Exercise description>
Pictures are to be left out; every line from the one that holds "Italian Style Two-Button" to the end of the data is to be retyped exactly.

+++ Data for analysis +++

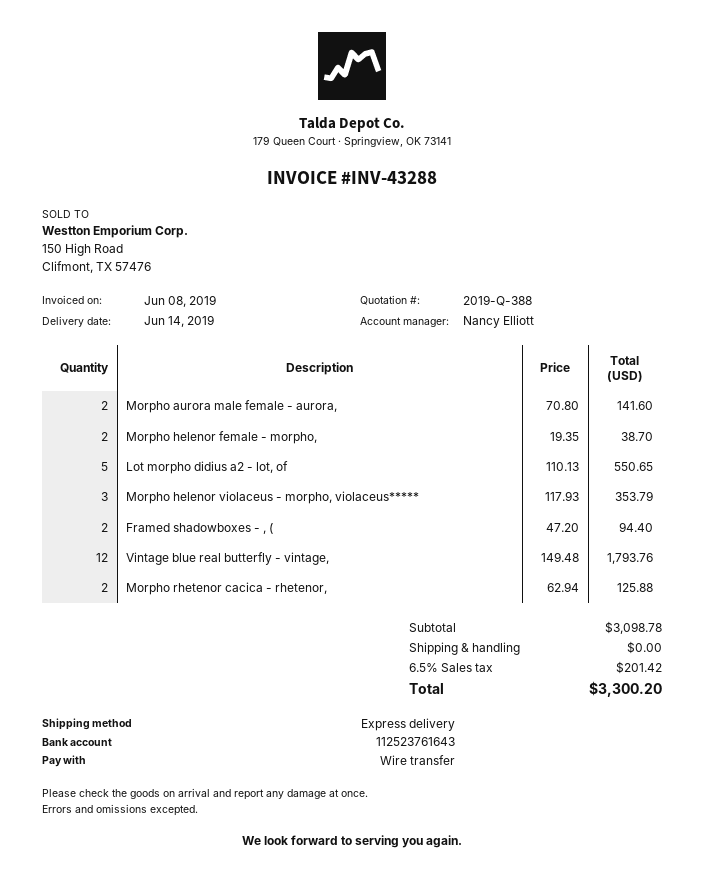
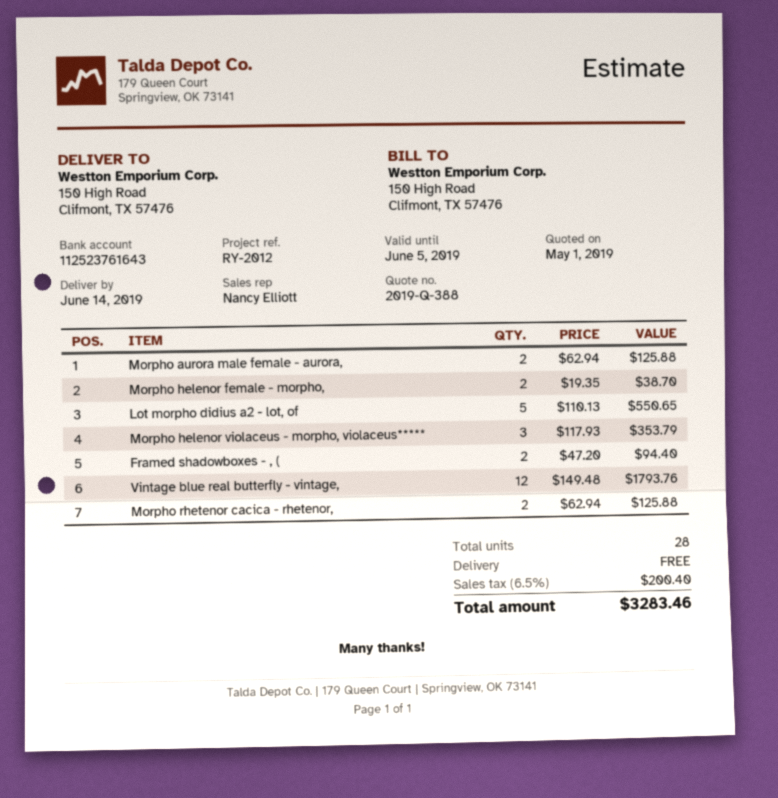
Morpho aurora male female - aurora,: 2 x 70.80 = 141.60 -> 2 x 62.94 = 125.88
tax: 6.5% = 201.42 -> 6.5% = 200.40
total: 3300.20 -> 3283.46

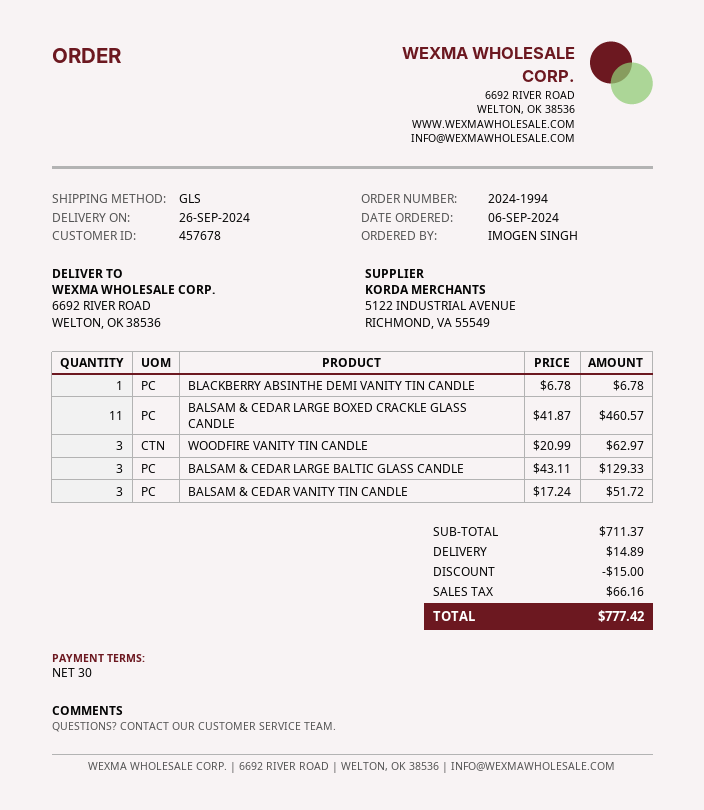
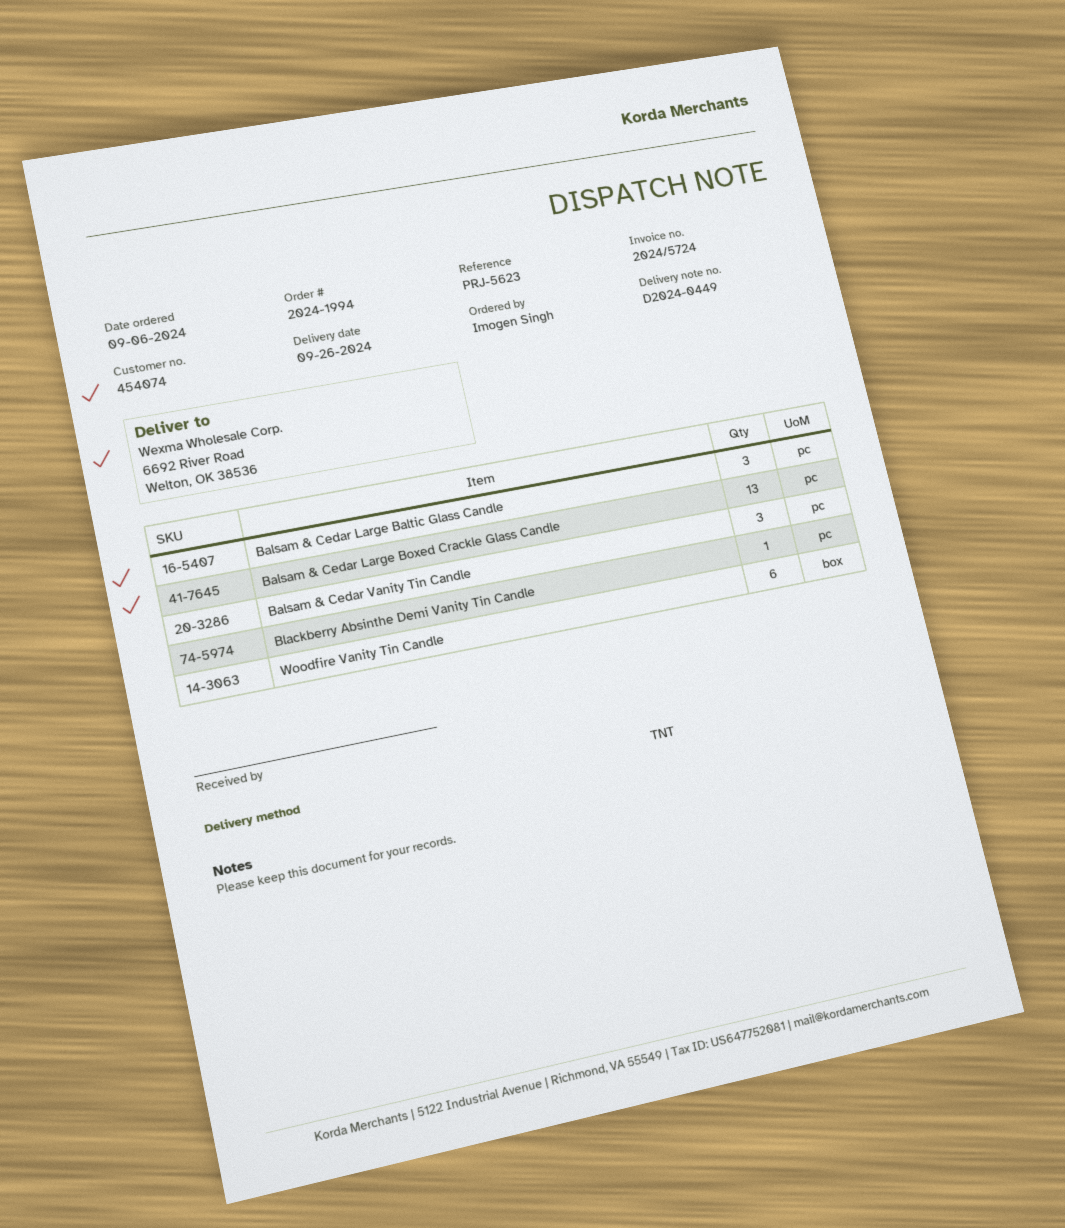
customer number: 457678 -> 454074
shipping method: GLS -> TNT
BALSAM & CEDAR LARGE BOXED CRACKLE GLASS CANDLE: 11 -> 13
WOODFIRE VANITY TIN CANDLE: 3 -> 6

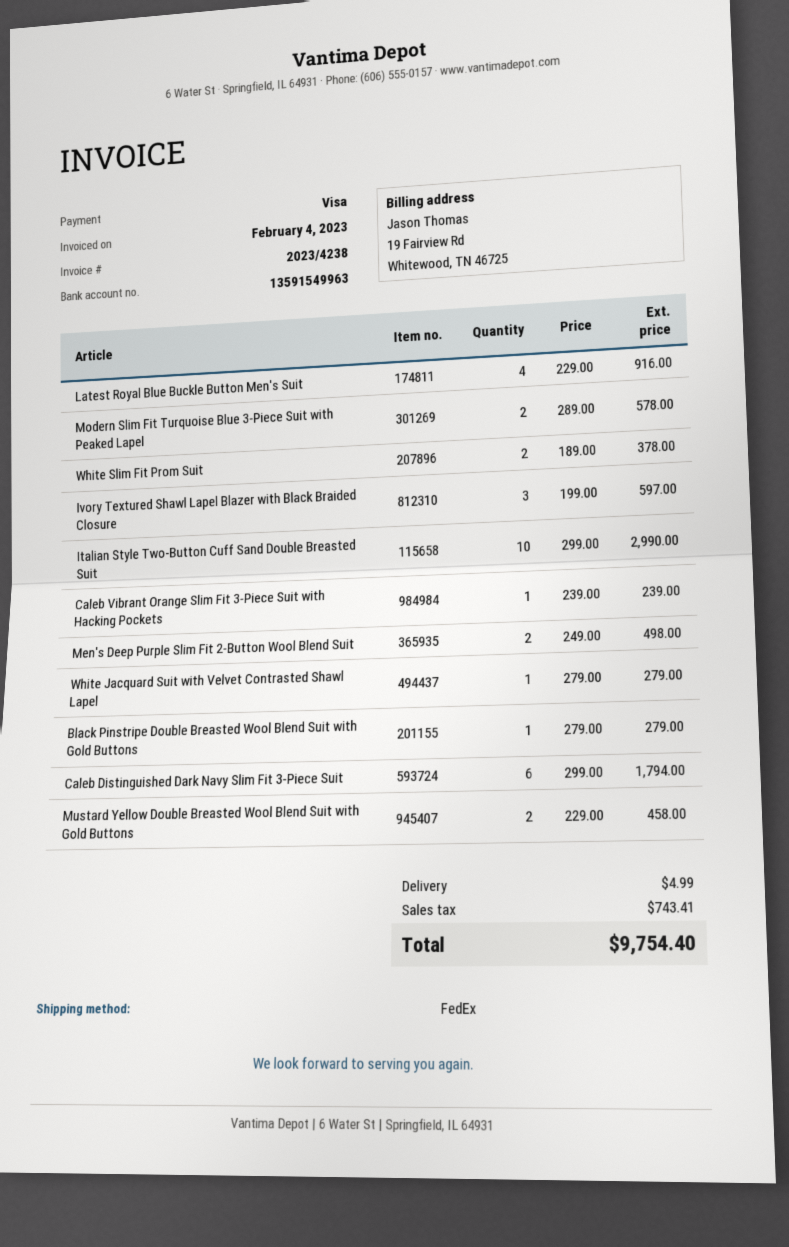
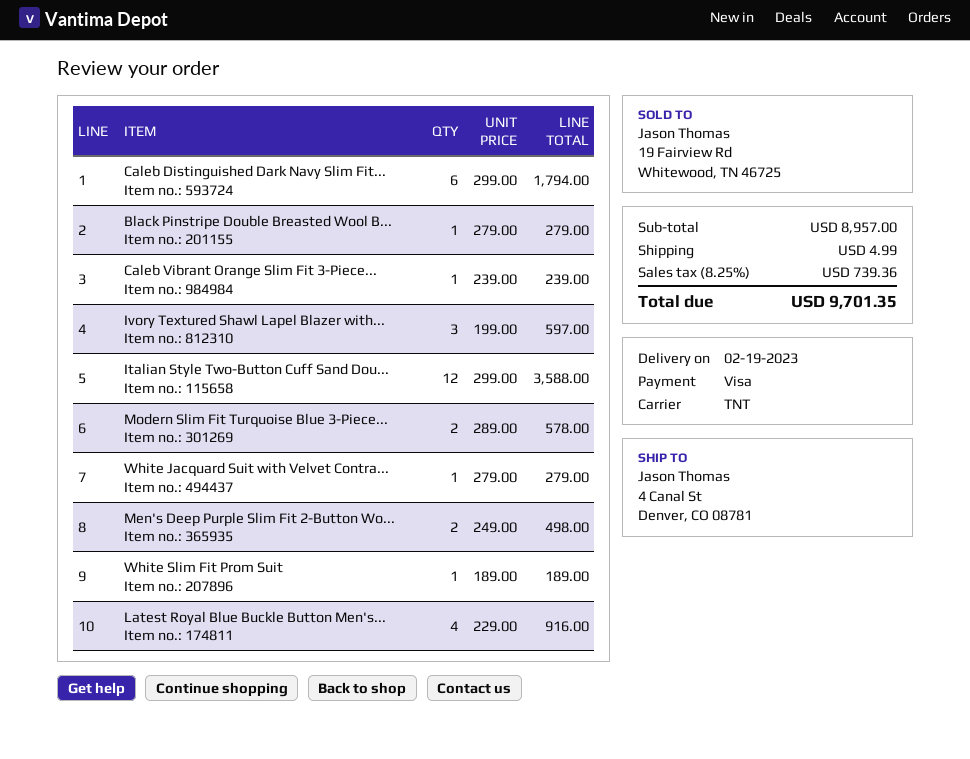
shipping method: FedEx -> TNT
White Slim Fit Prom Suit: 2 x 189.00 = 378.00 -> 1 x 189.00 = 189.00
Italian Style Two-Button Cuff Sand Double Breasted Suit: 10 x 299.00 = 2990.00 -> 12 x 299.00 = 3588.00
Mustard Yellow Double Breasted Wool Blend Suit with Gold Buttons: 2 x 229.00 = 458.00 -> none
tax: 743.41 -> 739.36
total: 9754.40 -> 9701.35

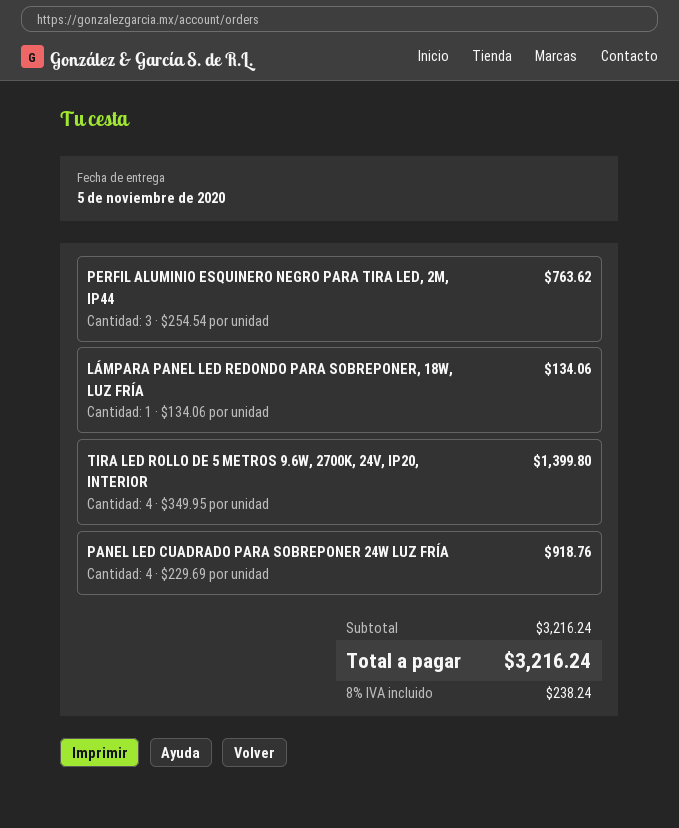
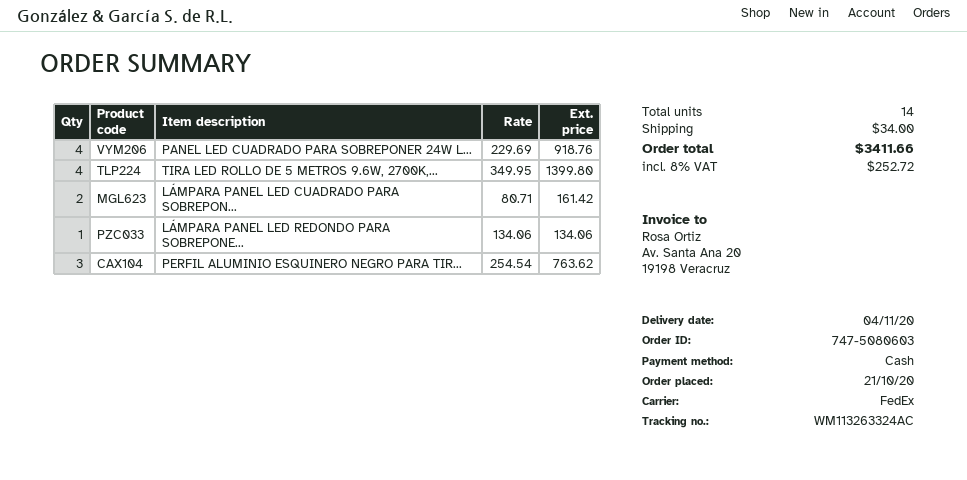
delivery date: 2020-11-05 -> 2020-11-04
LÁMPARA PANEL LED CUADRADO PARA SOBREPON...: none -> 2 x 80.71 = 161.42
shipping: none -> 34.00
tax: 8% = 238.24 -> 8% = 252.72
total: 3216.24 -> 3411.66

+++

Output of the exercise>
Italian Style Two-Button Cuff Sand Double Breasted Suit: 10 x 299.00 = 2990.00 -> 12 x 299.00 = 3588.00
Mustard Yellow Double Breasted Wool Blend Suit with Gold Buttons: 2 x 229.00 = 458.00 -> none
tax: 743.41 -> 739.36
total: 9754.40 -> 9701.35

delivery date: 2020-11-05 -> 2020-11-04
LÁMPARA PANEL LED CUADRADO PARA SOBREPON...: none -> 2 x 80.71 = 161.42
shipping: none -> 34.00
tax: 8% = 238.24 -> 8% = 252.72
total: 3216.24 -> 3411.66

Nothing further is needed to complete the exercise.